Two points must be raised about Eq. 9.1. First X/K can be understood as any share. If we are to work at the macrolevel, we may interpret X/K as the ratio of GDP to capital stock. This ratio is less than 1 because at any point in time the total national output is some fraction of inputs, the magnitude of the fraction depending on the productivity of the economy.

Equation 9.1 can be expanded to employ the existing econometric framework for estimation. Foster and Wild (1999b) have acknowledged that the application of the LDE of this type has been common in literature on the economics of innovation, following Griliches’s (1957) pioneering work. However, economists have tended to view LDE in terms of disequilibrium adjustments from a stable equilibrium state to another in economics of the evolutionary growth theory.

As it stands, Eq. 9.1 depicts a smooth process tending toward infinite time. Only in a discrete interval version of LDE, we can generate the kinds of discontinuities that we can see in historical data.

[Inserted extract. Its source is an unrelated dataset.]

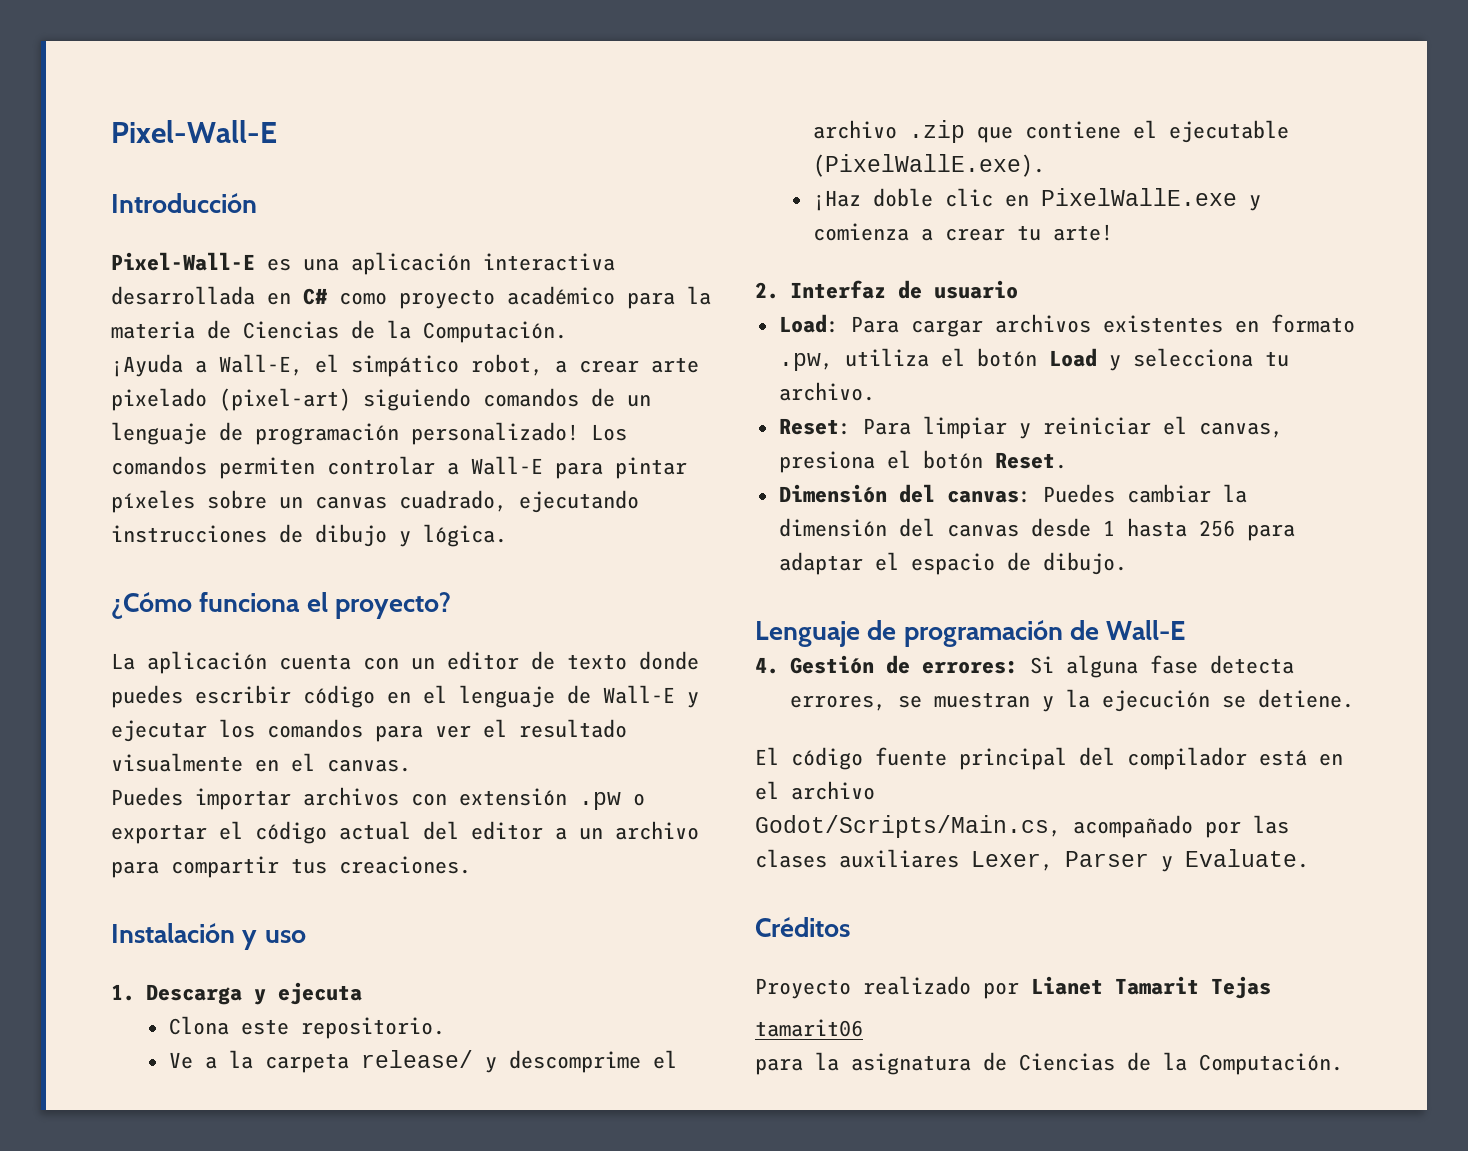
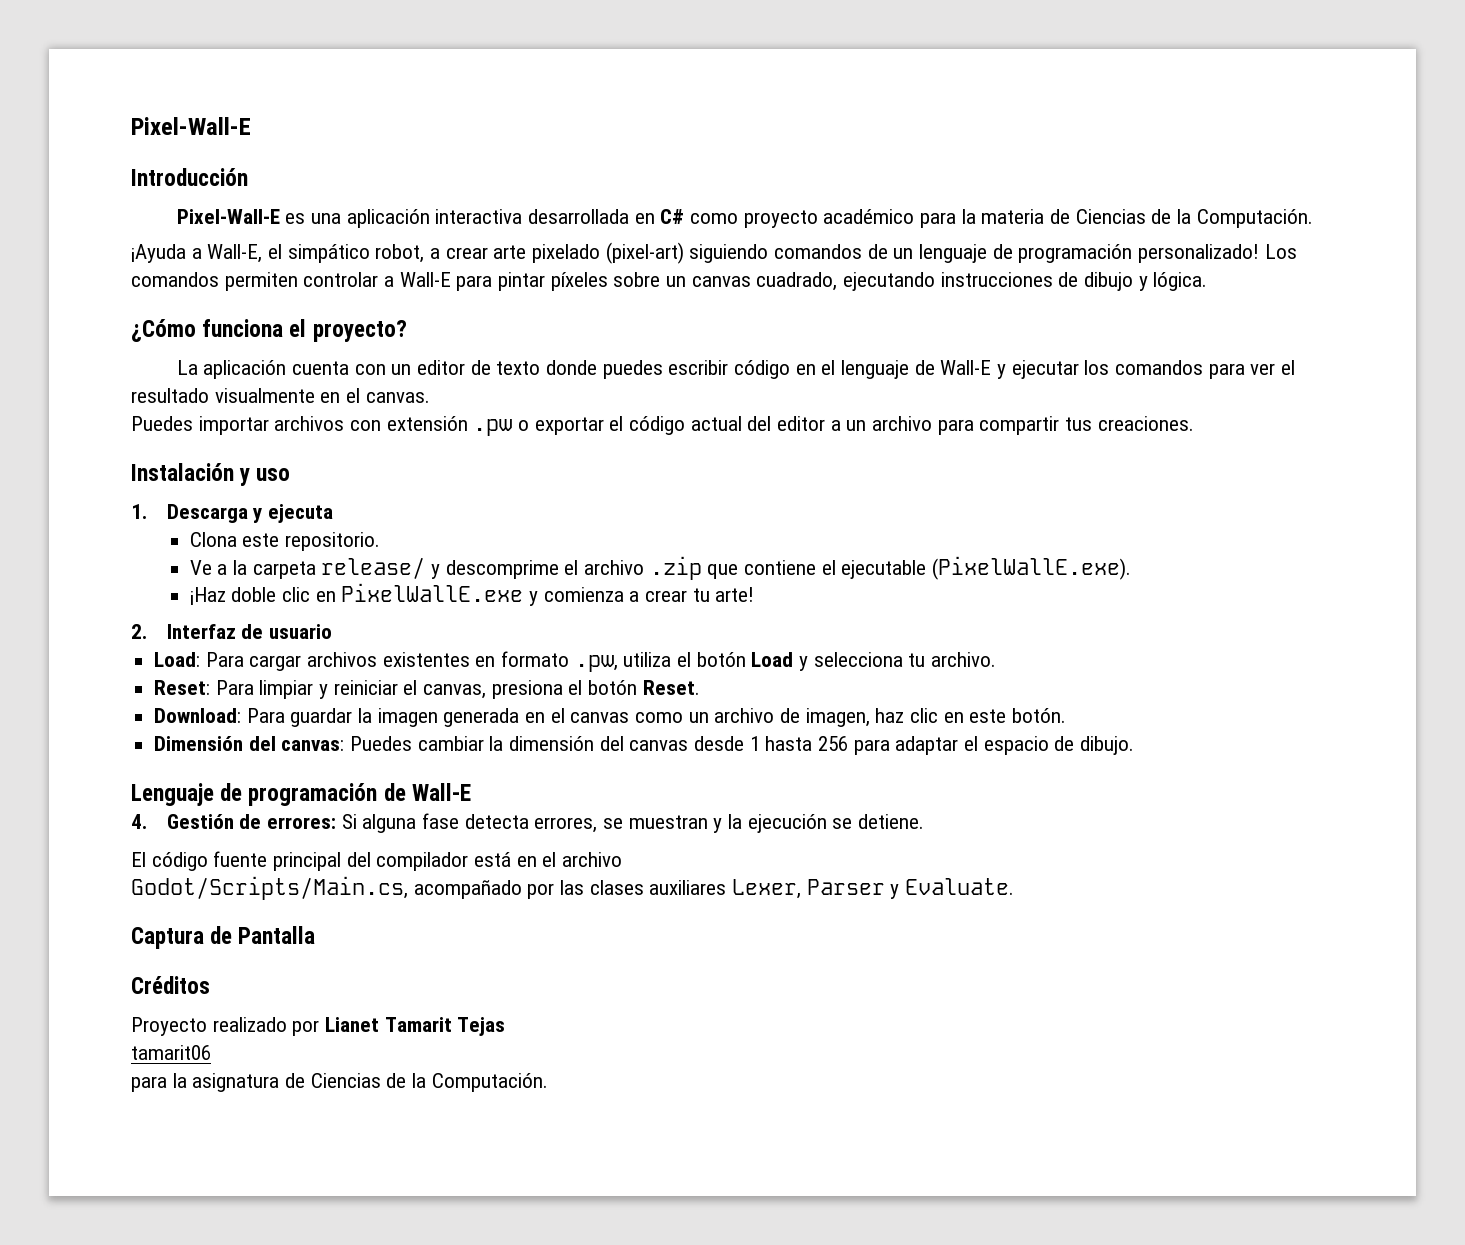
+ Download: Para guardar la imagen generada en el canvas como un archivo de imagen, haz clic en este botón.
+ Captura de Pantalla

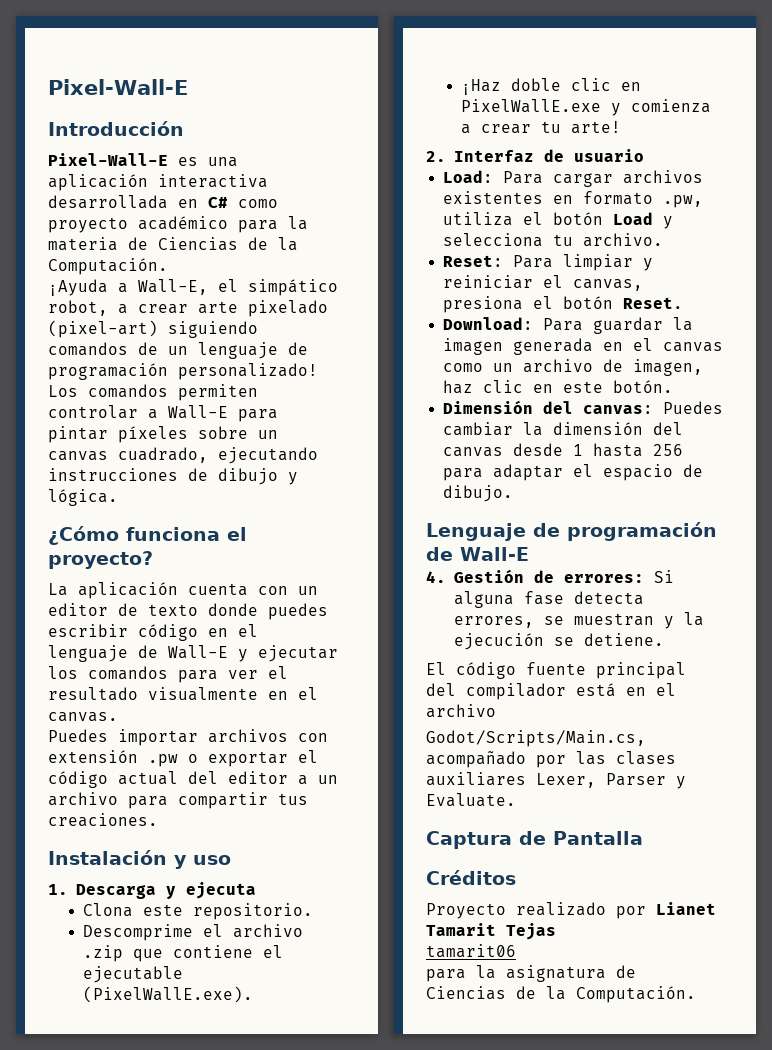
- Ve a la carpeta release/ y descomprime el archivo .zip que contiene el ejecutable (PixelWallE.exe).
+ Descomprime el archivo .zip que contiene el ejecutable (PixelWallE.exe).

However, discrete interval dynamics are not pronounced features of most aggregated economic data. Thus, it is unlikely that we can generate a discontinuity endogenously in most cases.

Now, it is convenient for the purposes of an econometric investigation to rearrange Eq. 9.1 in the following way to obtain the Mansfield (1981) variant, employed in many such studies. Dividing both sides of Eq. 9.1 by K and rearranging, we arrive at:

$$ \begin{aligned} & X_{t} - X_{t - 1} = X_{t - 1} b\left( {1 - \frac{{X_{t - 1} }}{K}} \right) + u_{t} \\ & {\text{In}}X_{t} - {\text{In}}X_{t - 1} = b - bX_{t - 1} /K + e_{t} \quad {\text{where}}\;e_{t} = u_{t} /K \\ \end{aligned} $$
(9.2)

The transformation into approximation in Eq. 9.2 allows the logistic equation to be estimated linearly and the error term is corrected for bias because of the upward drift of the mean of the X-series.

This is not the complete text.